Saya pun teringat dengan proposisi Jawa “ing ngarsa sing tuladha, ing madya mangun karsa, tut wuri handayani” yang sekiranya menurut saya dapat diterapkan untuk menjadi orang tua ideal bagi seorang anak. Ketika anak masih usia kanak-kanak orang tua hendaknya menjadi teladan mutlak bagi anaknya karena fase itu si anak akan membutuhkan suatu sosok yang akan dijadikan fondasi karakternya. Untuk itu, orang tua hendaknya memiliki kesadaran bahwa anak akan melakukan apapun yang ia lihat. Anak tidak mengerti mana salah dan benar. Orang tua harus memberikan contoh dalam berbagai lini pada anak fase kanak-kanak. Bagaimana bersikap pada orang lain, bagaimana bersosialisasi, apa yang boleh dan tidak untuk dilakukan kepada orang lain dan lain sebagainya.

Beranjak remaja, anak akan memilah-milih sosok yang akan diidolakannya. Baik berasal dari kehidupan sebenarnya maupun dari dunia imajinasinya. Bisa jadi si anak akan mengidolakan pemusik idolanya ataupun mengidolakan tokoh yang ada dalam sebuah cerita fiksi. Untuk itu, orang tua harus mampu mengarahkannya dengan posisi sebagai teman. Orang tua harus mampu untuk mengarahkan kemauan dan kehendak anaknya agar bisa terarah untuk mencontoh sosok idolanya. Hal itu perlu agar anak tidak salah arah dalam mereduplikasi perilaku atau karakter dari tokoh yang diidolakannya. Dalam fase remaja memang sesekali orang tua harus mengubah peran teman menjadi orang tua bila perilaku anak sudah mulai mengkhawatirkan. Namun, tindakan itu merupakan tindakan terakhir bilamana negosiasi dengan si anak tidak berjalan mulus atau mengalami jalan buntu.

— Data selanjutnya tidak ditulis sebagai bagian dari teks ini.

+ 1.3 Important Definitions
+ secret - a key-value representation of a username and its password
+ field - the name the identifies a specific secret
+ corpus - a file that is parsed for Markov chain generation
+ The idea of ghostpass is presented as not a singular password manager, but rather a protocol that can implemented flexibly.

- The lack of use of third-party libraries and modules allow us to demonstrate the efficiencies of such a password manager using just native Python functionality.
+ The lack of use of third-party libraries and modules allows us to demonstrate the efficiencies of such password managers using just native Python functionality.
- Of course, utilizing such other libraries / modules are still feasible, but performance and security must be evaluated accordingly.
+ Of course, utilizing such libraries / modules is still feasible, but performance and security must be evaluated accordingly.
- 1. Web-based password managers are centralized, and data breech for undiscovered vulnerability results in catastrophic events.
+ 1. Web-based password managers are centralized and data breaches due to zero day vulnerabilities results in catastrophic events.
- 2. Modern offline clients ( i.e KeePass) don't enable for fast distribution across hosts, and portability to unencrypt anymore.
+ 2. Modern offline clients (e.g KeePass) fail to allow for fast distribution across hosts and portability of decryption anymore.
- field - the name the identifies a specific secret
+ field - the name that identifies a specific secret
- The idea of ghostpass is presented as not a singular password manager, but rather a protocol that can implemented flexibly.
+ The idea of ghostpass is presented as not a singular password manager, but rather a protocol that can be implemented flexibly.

Saat sudah dewasa, peran orang tua agaknya harus berubah 180 derajat. Pada fase dewasa, anak akan sulit sekali menuruti orang tua untuk hal-hal yang menurutnya benar. Untuk menghadapi anak pada fase ini, orang tua haruslah menjadi energi pendorong sehingga anak menjadi lebih bertenaga untuk menghadapi masalah-masalah di depannya. Untuk dapat seperti itu, orang tua hendaknya mampu bercengkrama dengan anak dan menjadi penyedia saran serta kebijaksanaan bagi anak. Dengan menyediakan saran dan kebijaksanaan bagi si anak, maka anak akan belajar melihat masalah dari berbagai sudut pandang dan mencari solusi pada suatu masalah dengan seksama.

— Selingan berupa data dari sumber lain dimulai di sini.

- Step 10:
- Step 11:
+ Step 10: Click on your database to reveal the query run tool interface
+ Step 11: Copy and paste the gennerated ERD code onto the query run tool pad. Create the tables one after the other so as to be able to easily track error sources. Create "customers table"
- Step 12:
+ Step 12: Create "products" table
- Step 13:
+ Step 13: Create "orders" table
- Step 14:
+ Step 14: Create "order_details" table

Menjadi orang tua memanglah tidak mudah. Ia harus memiliki kesabaran, ketelatenan, keuletan, dan determinasi diri sehingga tindak-tanduknya bisa menjadi keteladanan bagi anak. Anak haruslah didampingi oleh orang tuanya hingga kapanpun. Hanya saja, takaran pendampingan orang tua kepada anak berbeda-beda pada fase umurnya. Orang tua yang ideal merupakan orang tua yang mampu mendampingi anaknya dengan fleksibel dan mampu mencari celah untuk dapat berkomunikasi dengan anak.